● **YOUR TASK**
Leaving out the images, reproduce every line of the data that follows exactly.

[SUPPLIED RECORDS Boundary: Start]

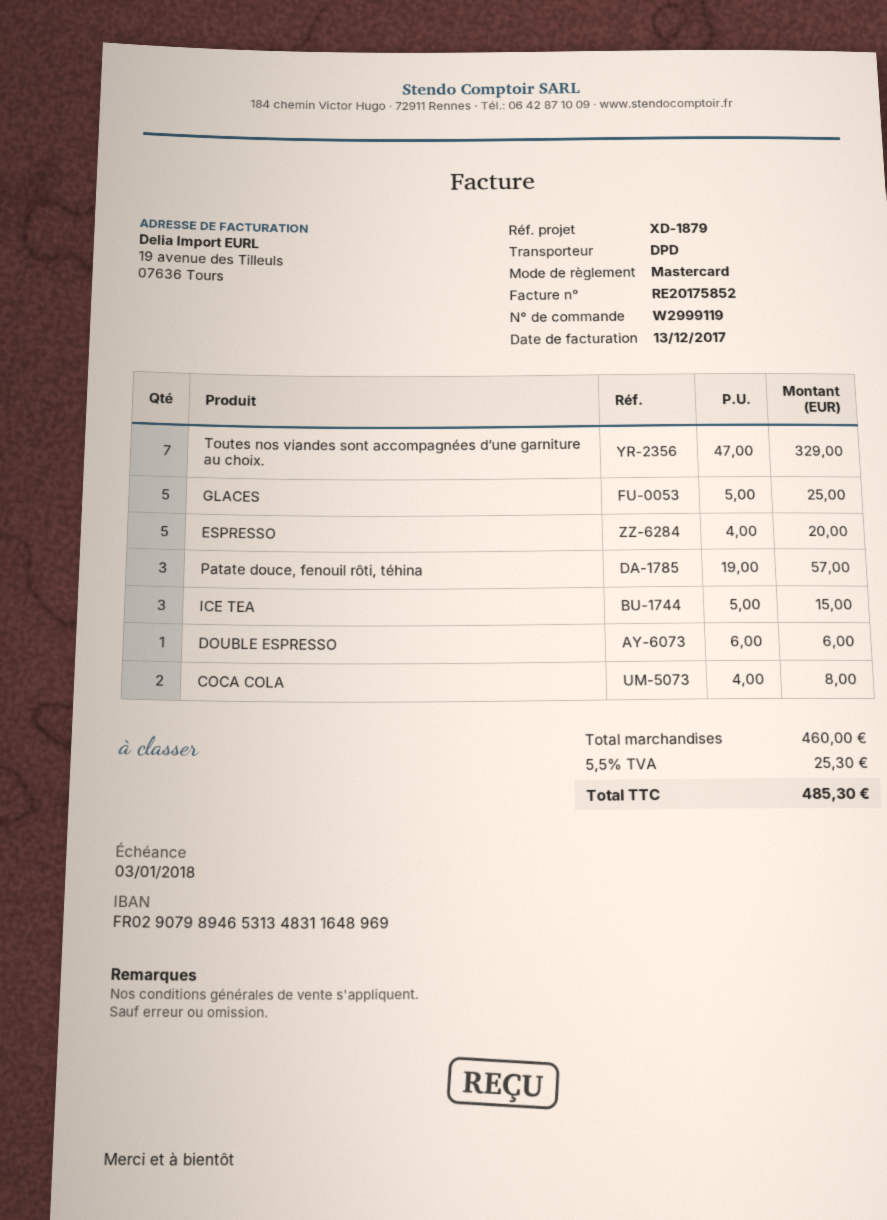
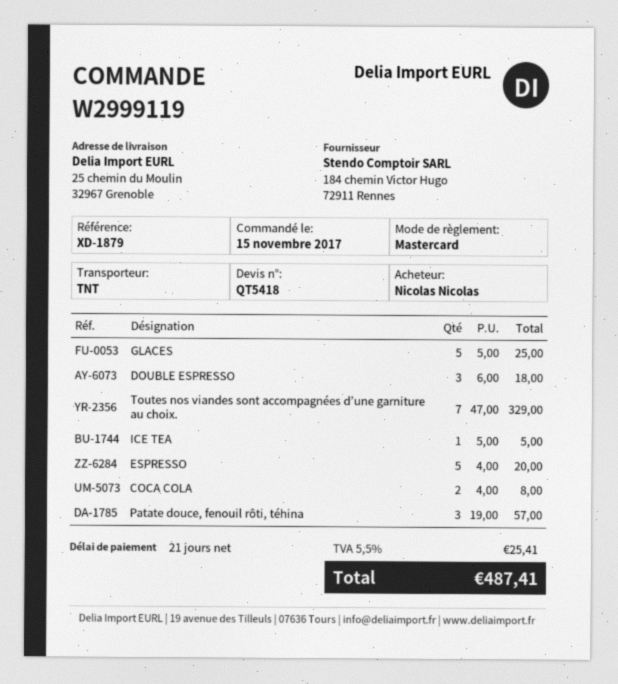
shipping method: DPD -> TNT
ICE TEA: 3 x 5.00 = 15.00 -> 1 x 5.00 = 5.00
DOUBLE ESPRESSO: 1 x 6.00 = 6.00 -> 3 x 6.00 = 18.00
tax: 5.5% = 25.30 -> 5.5% = 25.41
total: 485.30 -> 487.41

[SUPPLIED RECORDS Boundary: End]

● **EXERCISE RESPONSE**
shipping method: DPD -> TNT
ICE TEA: 3 x 5.00 = 15.00 -> 1 x 5.00 = 5.00
DOUBLE ESPRESSO: 1 x 6.00 = 6.00 -> 3 x 6.00 = 18.00
tax: 5.5% = 25.30 -> 5.5% = 25.41
total: 485.30 -> 487.41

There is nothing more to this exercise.